About this exercise.
Please transcribe exactly, and only, the lines of the data below between the line holding "[145,470,477,514] ‘Point Break’" and the line holding "[145,652,227,666] JULY 21, 2026", inclusive.

Listed entries.
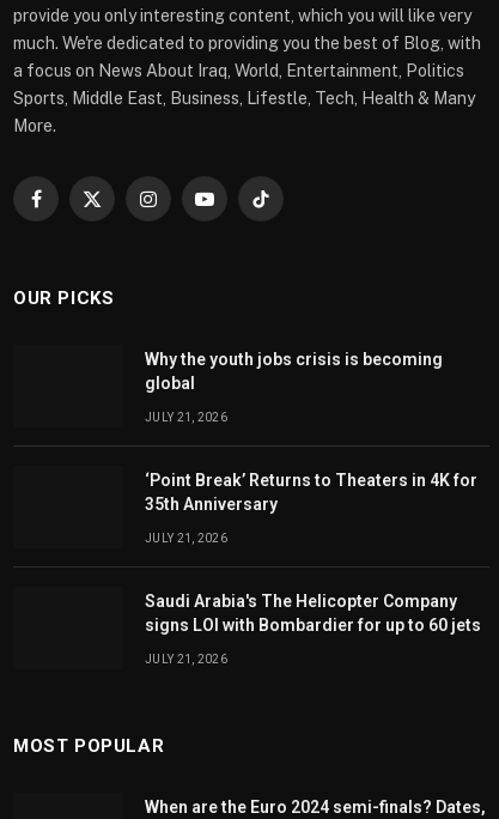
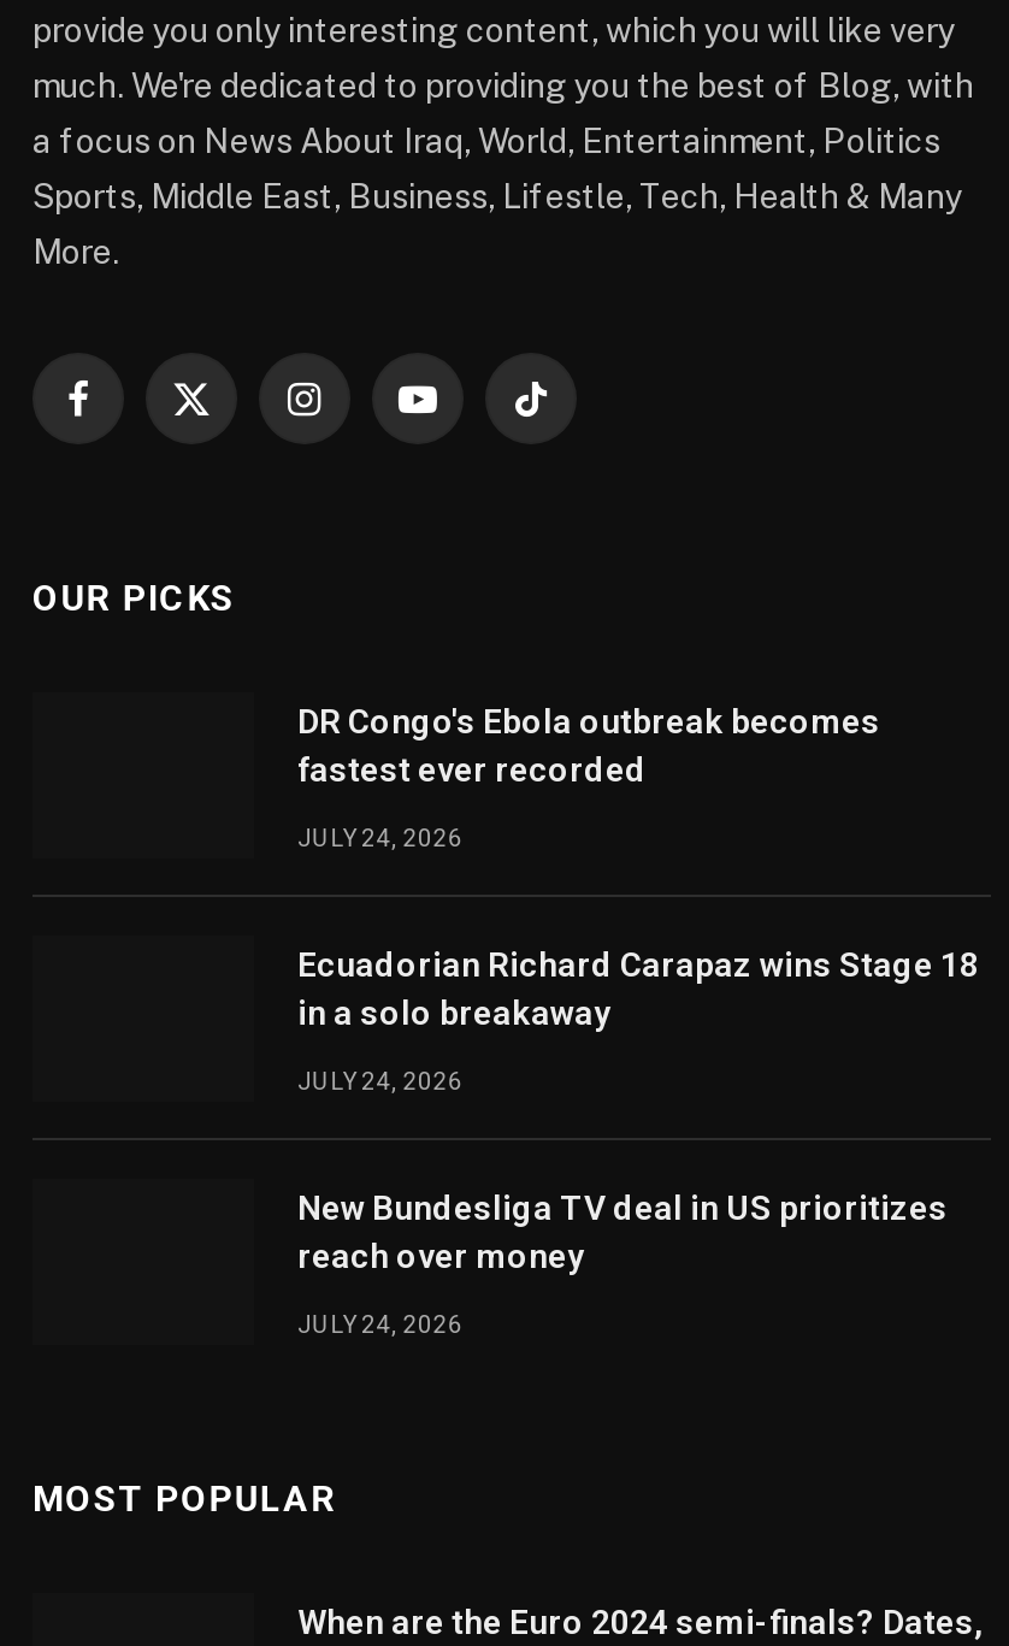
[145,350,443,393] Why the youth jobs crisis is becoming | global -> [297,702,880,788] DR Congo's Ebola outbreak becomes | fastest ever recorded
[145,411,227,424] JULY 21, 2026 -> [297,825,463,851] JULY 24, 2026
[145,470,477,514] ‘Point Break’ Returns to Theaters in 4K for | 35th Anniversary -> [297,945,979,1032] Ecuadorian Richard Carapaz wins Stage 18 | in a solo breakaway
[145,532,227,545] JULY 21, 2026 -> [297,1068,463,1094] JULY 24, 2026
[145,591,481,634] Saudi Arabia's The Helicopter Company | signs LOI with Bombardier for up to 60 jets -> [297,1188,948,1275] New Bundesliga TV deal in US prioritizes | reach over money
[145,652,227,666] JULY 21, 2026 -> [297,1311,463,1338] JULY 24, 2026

...

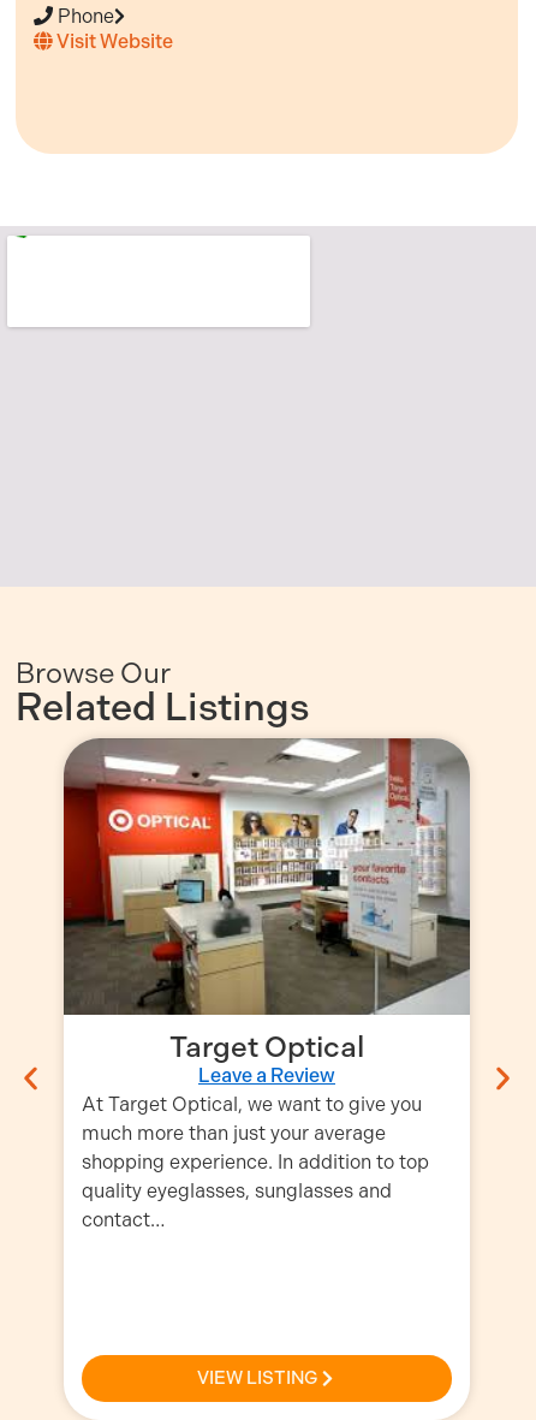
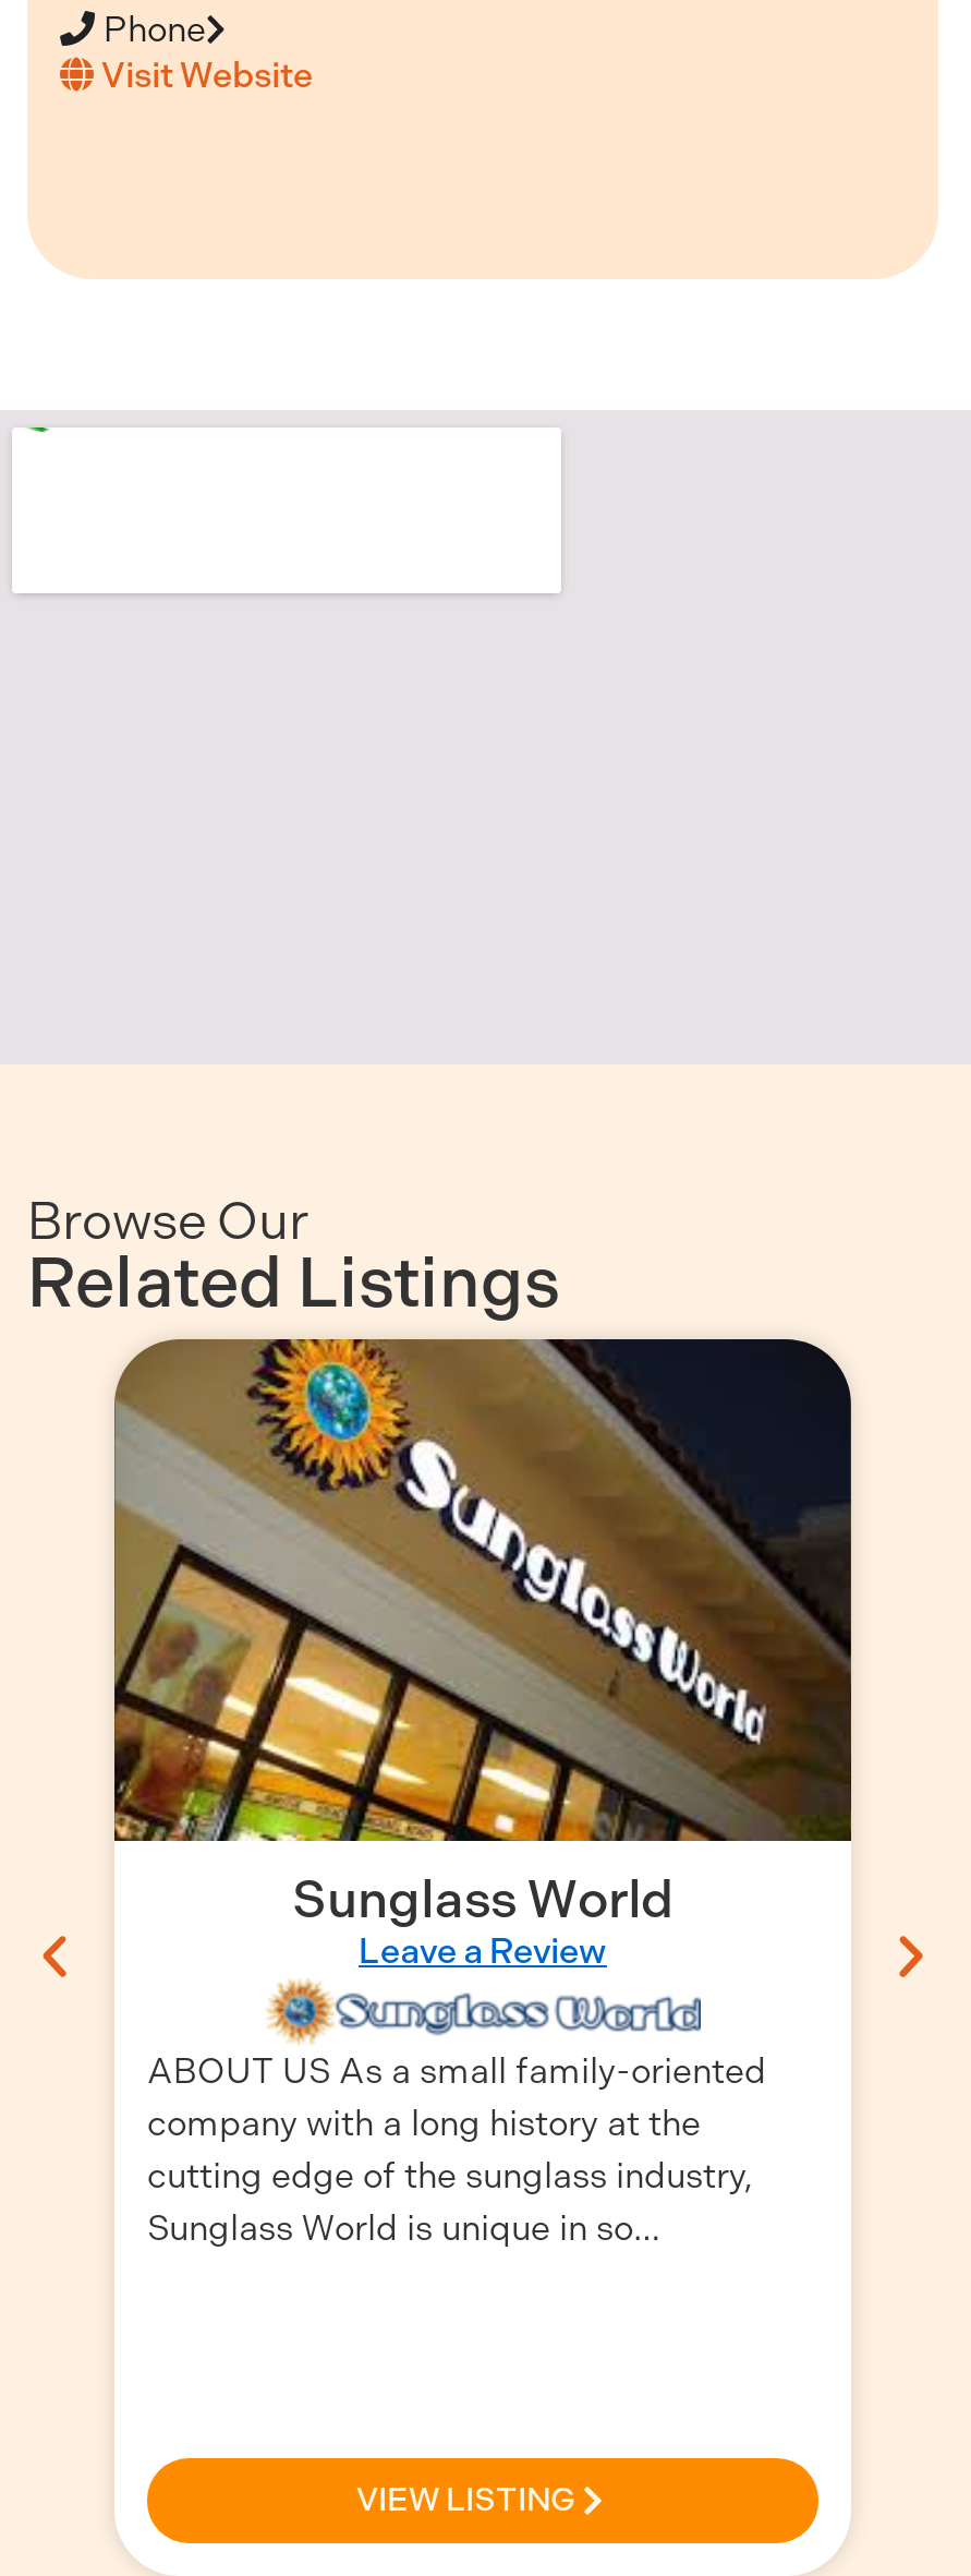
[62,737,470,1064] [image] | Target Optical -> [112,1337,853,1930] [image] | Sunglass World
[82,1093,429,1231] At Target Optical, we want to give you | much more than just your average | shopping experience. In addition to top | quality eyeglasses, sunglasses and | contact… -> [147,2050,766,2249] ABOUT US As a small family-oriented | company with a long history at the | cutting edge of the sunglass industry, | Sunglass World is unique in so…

Completed task.
[145,470,477,514] ‘Point Break’ Returns to Theaters in 4K for | 35th Anniversary -> [297,945,979,1032] Ecuadorian Richard Carapaz wins Stage 18 | in a solo breakaway
[145,532,227,545] JULY 21, 2026 -> [297,1068,463,1094] JULY 24, 2026
[145,591,481,634] Saudi Arabia's The Helicopter Company | signs LOI with Bombardier for up to 60 jets -> [297,1188,948,1275] New Bundesliga TV deal in US prioritizes | reach over money
[145,652,227,666] JULY 21, 2026 -> [297,1311,463,1338] JULY 24, 2026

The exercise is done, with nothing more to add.